* [Description of the task]:
Copy out, word for word, the lines from the start of the data below through the line containing "They are not", and no others.
##### Material provided
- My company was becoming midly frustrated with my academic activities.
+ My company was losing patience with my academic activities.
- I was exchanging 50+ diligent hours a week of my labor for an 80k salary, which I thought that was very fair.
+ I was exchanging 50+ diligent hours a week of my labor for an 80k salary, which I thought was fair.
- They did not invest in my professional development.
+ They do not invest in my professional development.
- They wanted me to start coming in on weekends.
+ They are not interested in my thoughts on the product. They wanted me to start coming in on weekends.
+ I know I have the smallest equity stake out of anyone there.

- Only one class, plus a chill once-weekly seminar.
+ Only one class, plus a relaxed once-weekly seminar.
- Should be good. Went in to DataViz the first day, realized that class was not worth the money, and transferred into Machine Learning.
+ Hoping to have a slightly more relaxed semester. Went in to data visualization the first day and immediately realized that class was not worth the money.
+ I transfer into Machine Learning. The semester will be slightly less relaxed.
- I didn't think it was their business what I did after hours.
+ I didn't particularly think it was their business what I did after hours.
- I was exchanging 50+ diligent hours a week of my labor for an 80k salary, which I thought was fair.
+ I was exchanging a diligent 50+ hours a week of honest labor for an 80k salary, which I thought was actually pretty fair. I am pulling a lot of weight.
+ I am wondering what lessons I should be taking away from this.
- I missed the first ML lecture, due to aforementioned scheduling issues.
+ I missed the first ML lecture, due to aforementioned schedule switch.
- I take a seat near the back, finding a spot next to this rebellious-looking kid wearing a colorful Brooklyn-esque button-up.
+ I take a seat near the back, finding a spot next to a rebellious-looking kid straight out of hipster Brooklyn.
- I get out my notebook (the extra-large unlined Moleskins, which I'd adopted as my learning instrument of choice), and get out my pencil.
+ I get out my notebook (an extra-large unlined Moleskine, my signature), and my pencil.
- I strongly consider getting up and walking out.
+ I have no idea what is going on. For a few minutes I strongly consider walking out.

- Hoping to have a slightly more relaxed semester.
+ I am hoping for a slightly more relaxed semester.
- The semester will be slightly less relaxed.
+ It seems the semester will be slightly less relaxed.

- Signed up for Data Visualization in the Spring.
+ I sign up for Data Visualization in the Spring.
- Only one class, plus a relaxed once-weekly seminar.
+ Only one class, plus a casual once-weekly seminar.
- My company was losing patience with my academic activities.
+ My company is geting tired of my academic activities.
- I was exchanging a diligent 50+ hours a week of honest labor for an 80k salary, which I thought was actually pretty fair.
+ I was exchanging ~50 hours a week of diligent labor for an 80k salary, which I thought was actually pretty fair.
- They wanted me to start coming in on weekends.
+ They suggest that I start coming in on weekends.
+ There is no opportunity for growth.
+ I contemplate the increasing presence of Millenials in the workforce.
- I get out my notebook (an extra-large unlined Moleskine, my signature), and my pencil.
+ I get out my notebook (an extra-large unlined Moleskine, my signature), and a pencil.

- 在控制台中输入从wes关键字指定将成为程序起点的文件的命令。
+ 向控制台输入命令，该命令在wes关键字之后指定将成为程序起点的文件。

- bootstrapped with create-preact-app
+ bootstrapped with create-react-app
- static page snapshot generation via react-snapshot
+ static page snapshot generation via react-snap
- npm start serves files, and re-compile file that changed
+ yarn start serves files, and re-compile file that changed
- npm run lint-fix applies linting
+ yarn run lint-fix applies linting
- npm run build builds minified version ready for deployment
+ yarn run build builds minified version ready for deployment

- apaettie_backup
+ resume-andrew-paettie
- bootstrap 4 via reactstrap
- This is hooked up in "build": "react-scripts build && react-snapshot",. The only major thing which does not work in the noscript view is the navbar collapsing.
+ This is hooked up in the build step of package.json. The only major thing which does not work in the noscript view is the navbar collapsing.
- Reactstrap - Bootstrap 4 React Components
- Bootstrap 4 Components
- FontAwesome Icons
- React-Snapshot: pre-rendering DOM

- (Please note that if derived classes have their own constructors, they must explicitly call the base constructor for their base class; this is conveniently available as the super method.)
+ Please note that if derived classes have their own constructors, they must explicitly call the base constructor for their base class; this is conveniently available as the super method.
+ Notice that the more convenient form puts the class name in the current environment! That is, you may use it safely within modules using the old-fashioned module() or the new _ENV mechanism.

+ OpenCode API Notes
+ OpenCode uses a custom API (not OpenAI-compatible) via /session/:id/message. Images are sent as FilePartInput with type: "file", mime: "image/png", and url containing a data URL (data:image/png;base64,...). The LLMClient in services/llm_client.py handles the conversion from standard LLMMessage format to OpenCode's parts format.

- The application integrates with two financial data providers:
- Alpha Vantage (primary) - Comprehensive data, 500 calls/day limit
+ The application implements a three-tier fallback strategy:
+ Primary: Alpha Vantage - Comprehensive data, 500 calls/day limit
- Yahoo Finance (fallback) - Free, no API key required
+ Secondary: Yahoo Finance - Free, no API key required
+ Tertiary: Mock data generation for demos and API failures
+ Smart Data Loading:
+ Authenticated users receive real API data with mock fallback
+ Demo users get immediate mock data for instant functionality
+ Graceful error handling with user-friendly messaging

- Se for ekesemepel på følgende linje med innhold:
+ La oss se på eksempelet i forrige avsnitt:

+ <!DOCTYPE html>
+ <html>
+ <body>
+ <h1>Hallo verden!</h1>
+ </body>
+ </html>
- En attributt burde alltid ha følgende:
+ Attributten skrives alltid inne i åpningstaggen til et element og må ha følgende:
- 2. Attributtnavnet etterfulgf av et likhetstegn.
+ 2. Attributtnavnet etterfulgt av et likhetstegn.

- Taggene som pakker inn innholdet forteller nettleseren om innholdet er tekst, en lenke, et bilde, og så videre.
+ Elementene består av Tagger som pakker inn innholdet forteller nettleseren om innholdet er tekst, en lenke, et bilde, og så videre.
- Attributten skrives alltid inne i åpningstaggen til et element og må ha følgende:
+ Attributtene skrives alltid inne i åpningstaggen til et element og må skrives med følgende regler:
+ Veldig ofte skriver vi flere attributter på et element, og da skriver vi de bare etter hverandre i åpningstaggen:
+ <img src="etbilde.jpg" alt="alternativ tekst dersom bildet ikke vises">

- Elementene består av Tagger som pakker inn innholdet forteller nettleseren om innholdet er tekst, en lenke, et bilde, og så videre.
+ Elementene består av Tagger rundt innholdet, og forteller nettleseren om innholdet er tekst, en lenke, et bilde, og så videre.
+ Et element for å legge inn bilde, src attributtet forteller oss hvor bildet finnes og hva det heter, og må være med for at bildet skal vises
##########
* [Finished exercise]:
- My company was becoming midly frustrated with my academic activities.
+ My company was losing patience with my academic activities.
- I was exchanging 50+ diligent hours a week of my labor for an 80k salary, which I thought that was very fair.
+ I was exchanging 50+ diligent hours a week of my labor for an 80k salary, which I thought was fair.
- They did not invest in my professional development.
+ They do not invest in my professional development.
- They wanted me to start coming in on weekends.
+ They are not interested in my thoughts on the product. They wanted me to start coming in on weekends.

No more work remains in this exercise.